MÍDIA CENTER

Saúde debate construção da Rede de atendimento aos pacientes com AVC

Publicado em: 27/05/2015 00:00
Editoria: Diário Oficial

O deputado José de Arimateia destacou que o problema causa muitas mortes no Brasil
Foto: Neusa Menezes/Agência-Alba
Segundo dados do Ministério da Saúde, o Acidente Vascular Cerebral (AVC) é uma das principais causas de morte no Brasil e, de acordo com a Organização Mundial de Saúde (OMS), é o segundo motivo de óbito no mundo. Atento a esses números, o deputado José de Arimateia (PRB), vice-presidente da Comissão de Saúde e Saneamento da Assembleia Legislativa, colocou em pauta, através de uma audiência pública, a discussão sobre a implantação, na Bahia, de uma rede especializada de atendimento ao paciente com AVC.
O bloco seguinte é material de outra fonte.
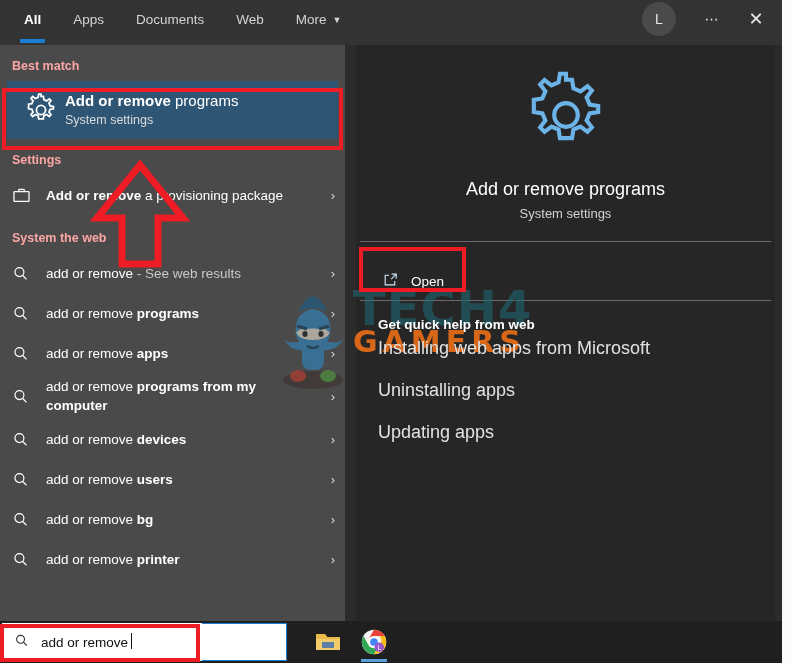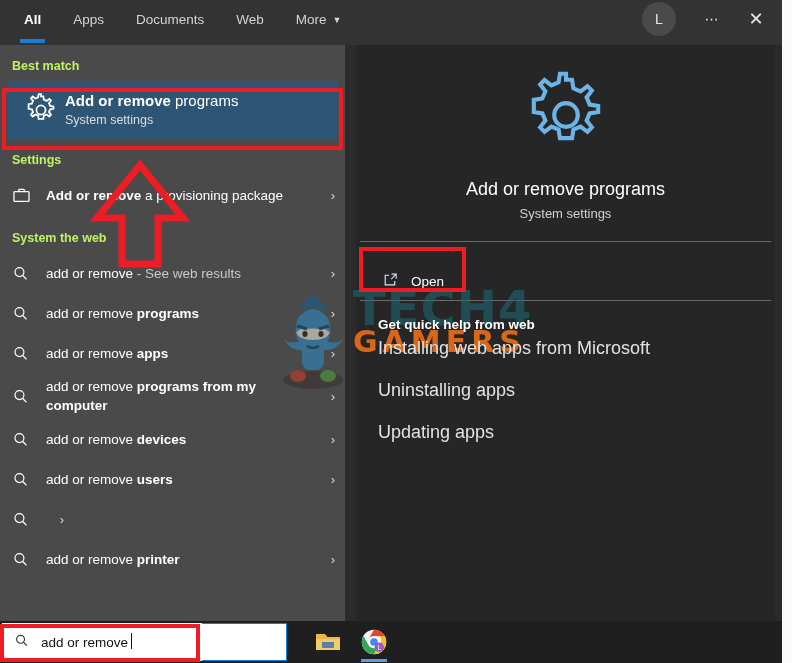"Best match" .section-head { color: #bef264 -> #fca5a5 }
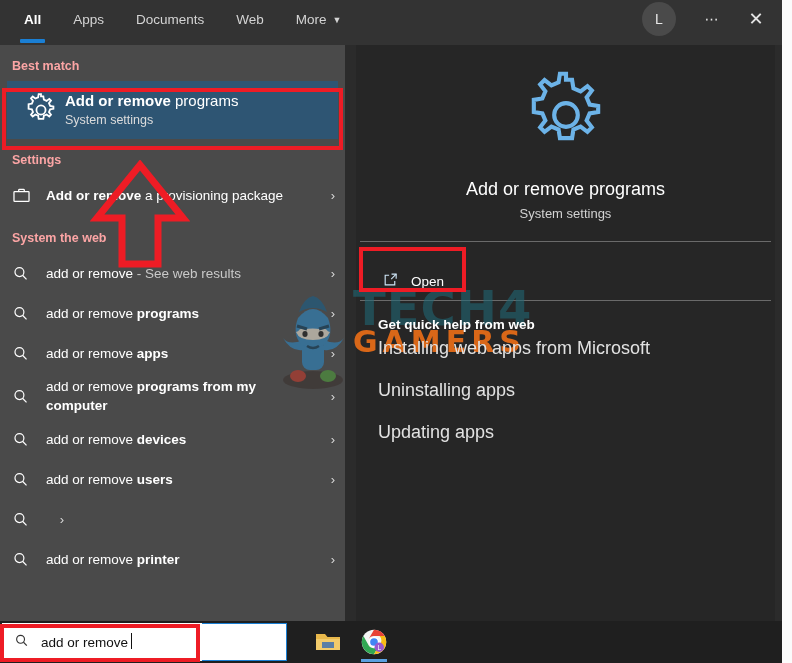"add or remove bg" div.txt { html: none -> <div> <span>add or remove </span><span>bg</span> </div> }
O Ministério da Saúde estima que, em 2015, o Acidente Vascular Cerebral fará mais de 100 mil vítimas fatais no país. Na Bahia, mais de 6 mil pessoas morrem acometidas pelo acidente vascular. Além do elevado índice de mortalidade, as vítimas não fatais, em grande maioria, ficam com graves sequelas, necessitando de uma assistência médica especifica para sua reabilitação. O projeto da Rede de AVC prevê justamente um melhor atendimento a esse paciente, possibilitando a ele uma estrutura de serviço adequada permitindo o acesso a todas as etapas do processo de reabilitação, que incluem o acompanhamento clínico, fisioterápico, neurológico, nutricional dentre outras especialidades cabíveis.  

A médica neurologista Sheila Martins, consultora técnica do Mistério da Saúde, que tem participado ativamente da implantação dessa Rede, revela a importância deste tipo de atendimento aos pacientes com sequelas de AVC, uma vez que o número de diagnósticos e atendimentos feitos pelo Sistema Único de Saúde reflete a necessidade do serviço ao acesso do grande público. “Mais de 80% dos casos de AVC são atendidos pela rede pública e disponibilizar esse tratamento se traduz em uma significativa redução de custo em outras áreas, pois com um centro especializado de atendimento o paciente reabilitado pode retomar suas atividades. Outro ponto importante é a redução do índice de mortalidade, já que o atendimento é mais ágil”, finaliza a neurologista.  

Para Ivan Paiva, coordenador do Serviço de Atendimento Móvel de Urgência (Samu), de Salvador, um dos principais fatores na redução de óbito em pacientes acometidos por um AVC é o diagnostico preciso. De acordo com o médico, após os primeiros sintomas o atendimento deve ocorrer em no máximo quatro horas. Ele também coloca que a existência de um centro especializado é fundamental na diminuição das mortes e nos efeitos causados pelo Acidente Vascular, pois quanto mais rápido o paciente receber atendimento menores são os impactos do AVC.

Chamando a atenção para os cuidados de prevenção do Acidente Vascular, Pedro Antônio Pereira, neurologista e coordenador da unidade de AVC do Hospital Roberto Santos, aponta que os principais fatores de risco são: hipertensão arterial, diabetes, tabagismo, colesterol alto, obesidade, vida sedentária e o alcoolismo. De acordo com o neurologista, a doença apresenta alguns sintomas característicos que as pessoas precisam ficar atentas. “Ao perceber que a boca está ficando torta, fraqueza em um dos lados do corpo e dificuldade para falar, o cidadão deve procurar a unidade de saúde mais próxima”, diz Pedro. Assim como Ivan, Pedro alerta para a rapidez no atendimento, que interfere na gravidade dos efeitos do AVC.    

O vice-presidente da comissão, deputado José de Arimateia, relatou a importância da proposição para o conhecimento público, já que se trata de uma doença que vitima um significativo número de brasileiros e baianos. “O tema foi proposto porque o AVC é apontado pelo Ministério da Saúde como uma das principais causas de morte no país, e também para provocar o debate sobre a importância da construção da Rede Acidente Vascular Cerebral no Estado. Preocupado com os dados do Ministério da Saúde e pela Organização Mundial de Saúde, sugeri ao colegiado a realização desta audiência”, explicou Arimateia, ressaltando a relevância dos pacientes terem uma assistência direcionada no Sistema Único de Saúde (SUS).